9. Same bolts that hold caliper on guides will screw into 2 threaded holes in rotor( Thank you, Toyota). Start with hand tight, then put 14mm socket onto bolt head, and start turning it in. When it starts going sort of hard, stop, and do same with the opposite bolt. Then, go back to the first one, and keep alternating like this.

DO NOT OVERTORQUE BOLTS, as those holes have very shallow short threads and strip very easy, I learned that on Hondas. At some point, my rotor started making loud popping noise, like something was breaking. At that point I stopped, took bolts out, and noticed minor gap between hub and rotor, through those holes. Not being sure if were not tearing shoes inside, I squirted more PBB into that gap, and this time, it all went inside, instead of flowing out(GAP CREATED!!) and I went back for the mallet and after 4-5 solid swings and hits, rotor popped!

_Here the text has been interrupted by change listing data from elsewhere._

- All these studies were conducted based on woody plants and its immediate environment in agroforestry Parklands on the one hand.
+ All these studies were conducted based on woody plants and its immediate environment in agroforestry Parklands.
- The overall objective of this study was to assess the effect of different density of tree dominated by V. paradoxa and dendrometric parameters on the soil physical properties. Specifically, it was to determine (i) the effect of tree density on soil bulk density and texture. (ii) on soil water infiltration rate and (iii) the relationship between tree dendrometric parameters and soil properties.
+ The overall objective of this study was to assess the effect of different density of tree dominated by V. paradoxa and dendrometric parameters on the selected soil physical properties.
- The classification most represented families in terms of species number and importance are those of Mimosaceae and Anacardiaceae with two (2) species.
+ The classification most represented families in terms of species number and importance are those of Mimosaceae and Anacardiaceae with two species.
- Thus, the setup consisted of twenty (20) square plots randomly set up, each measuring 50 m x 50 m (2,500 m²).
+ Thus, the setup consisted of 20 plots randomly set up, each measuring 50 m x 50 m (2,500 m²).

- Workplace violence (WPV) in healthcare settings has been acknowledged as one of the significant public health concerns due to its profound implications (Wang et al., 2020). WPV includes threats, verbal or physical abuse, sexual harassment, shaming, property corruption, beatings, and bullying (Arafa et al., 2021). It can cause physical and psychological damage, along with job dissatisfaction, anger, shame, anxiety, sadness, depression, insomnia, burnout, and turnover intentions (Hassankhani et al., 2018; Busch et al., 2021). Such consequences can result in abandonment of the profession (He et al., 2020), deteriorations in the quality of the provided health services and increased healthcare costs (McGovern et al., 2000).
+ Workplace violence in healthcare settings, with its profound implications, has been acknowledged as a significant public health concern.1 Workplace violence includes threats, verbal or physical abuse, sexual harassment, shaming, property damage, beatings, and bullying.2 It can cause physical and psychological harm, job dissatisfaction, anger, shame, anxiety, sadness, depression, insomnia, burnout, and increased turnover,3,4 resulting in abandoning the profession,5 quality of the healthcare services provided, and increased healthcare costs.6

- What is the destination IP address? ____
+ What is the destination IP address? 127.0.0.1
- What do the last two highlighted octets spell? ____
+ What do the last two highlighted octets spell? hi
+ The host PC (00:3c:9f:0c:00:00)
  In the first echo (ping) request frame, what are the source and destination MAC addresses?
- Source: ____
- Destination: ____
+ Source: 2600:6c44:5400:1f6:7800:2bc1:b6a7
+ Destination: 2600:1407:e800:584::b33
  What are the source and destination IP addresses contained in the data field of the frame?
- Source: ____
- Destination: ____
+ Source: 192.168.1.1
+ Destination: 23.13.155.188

There was thick, solid layer of rust behind, where it was sitting on the hub. Btw, should you be burning through rotors or have wild non-diagnosable wobble in wheels - that rust easily causes it, as it does not allow rotor to sit flush on the hub. Now, thing is, and I had it done, mallet may not be enough. You may end up with sledge hammer taken to that rotor.

10. You got rotor off, 1st thing you do is to clean rust and put thick layer of antiseize between hub and rotor, to prevent this from happening again. DO NOT USE GREASE as brakes get hot, grease burns and cakes, and you back to same issue, just for different cause.

Last tip here - YOU HAVE TO HIT THAT ROTOR HARD, AS IN - FULL SWING HARD. New rotor is only $50 by Raybestos at O'Reilly, no big deal. And I had them sledged before, and never broke anything.

Also found my parking shoes were pretty much gone, will have them swapped Saturday. That was pass side one. I'll have to wrestle with driver one then.
Mof, I am considering buying air hammer. That rotor is not easy to hit by hand.